Machine learning-based RTL power estimation and design space exploration for SoCs
S. Pandit, S. Dey, A. Raghunathan
Design space exploration (DSE) for RTL-level System-on-Chip (SoC) designs is often slowed down by the traditional RTL simulation and power estimation tools, especially as designs become more complex. To address this issue, we have developed a machine learning based framework that predicts per-cycle, per-block power consumption 40 times faster than commercial tools, with less than 5% error, using fewer than 0.01% of RTL signals selected as power proxies. To eliminate the slowdowns caused by RTL simulation, our framework trains a sequence-to-sequence model to predict the activity of these power proxies directly from instruction traces. This approach enables rapid and accurate power estimation across different programs and SoC configurations, significantly accelerating the DSE process.

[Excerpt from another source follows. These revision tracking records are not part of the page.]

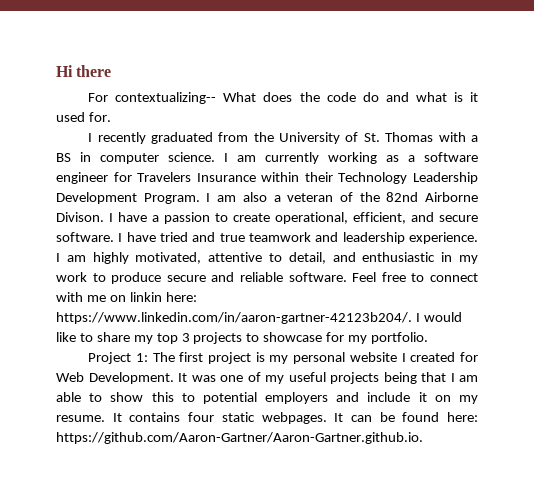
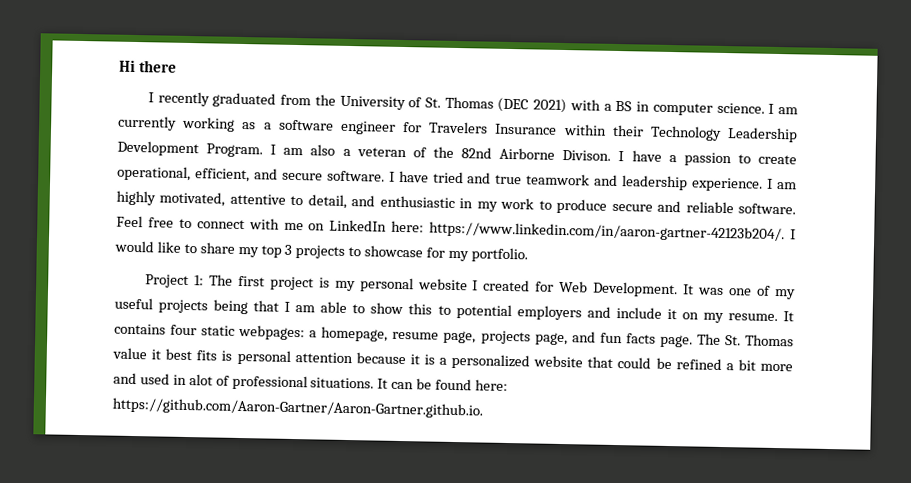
- For contextualizing-- What does the code do and what is it used for.
- I recently graduated from the University of St. Thomas with a BS in computer science.
+ I recently graduated from the University of St. Thomas (DEC 2021) with a BS in computer science.
- Feel free to connect with me on linkin here: https://www.linkedin.com/in/aaron-gartner-42123b204/. I would like to share my top 3 projects to showcase for my portfolio.
+ Feel free to connect with me on LinkedIn here: https://www.linkedin.com/in/aaron-gartner-42123b204/. I would like to share my top 3 projects to showcase for my portfolio.
- It contains four static webpages.
+ It contains four static webpages: a homepage, resume page, projects page, and fun facts page. The St. Thomas value it best fits is personal attention because it is a personalized website that could be refined a bit more and used in alot of professional situations.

HW/SW Co-design for ADC-Less Compute in Memory Accelerator
U. Saxena, T. Sharma, S. Negi, K. He, K. Roy
In this work, we provide an algorithm hardware co-design framework to develop ultra efficient compute in memory accelerators which are not bottlenecked by ADCs. We propose a binary/ternary partial sum quantization algorithm, a hybrid ADCLess analog/digital compute in memory macro and an architecture exploration framework to develop compute in memory accelerators that provide orders of magnitude improvement over baselines.
THERMAI: TCAD Model Informed Thermal Analysis of Circuits Using GenAI
S. Chandra, S. Chowdhury, K. Roy
High-performance processors face rising power density challenges, necessitating efficient thermal management. Traditional temperature estimation methods are accurate but computationally expensive and struggle with modern circuit complexity. This study introduces 'ThermAl', a novel AI-accelerated model combining generative AI to predict heat distribution in bulk silicon at the transistor level. Using finite element-based tools like COMSOL, a dataset of detailed heat distribution maps is created to learn the transient behavior of heat flow dynamics. The model, trained on diverse circuit layouts, achieves high accuracy with an RMSE of 0.76°C and effectively extrapolates thermal behavior for larger circuits. Compared to commercial FEM tools, 'ThermAl' offers ~200x faster temperature prediction and scales efficiently to complex chip designs, enabling precise and rapid thermal mapping to address growing power density challenges.
How Far Are We From Zero-Shot RTL Code Generation Using LLMs?
T. Sharma, K. Roy
TBD
Enhancing Neural Networks with Ferroelectric Devices
E. Yu, Gaurav K, U. Saxena, K. Roy
This poster demonstrates how ferroelectric devices can enhance neural networks, focusing on energy efficiency and scalability.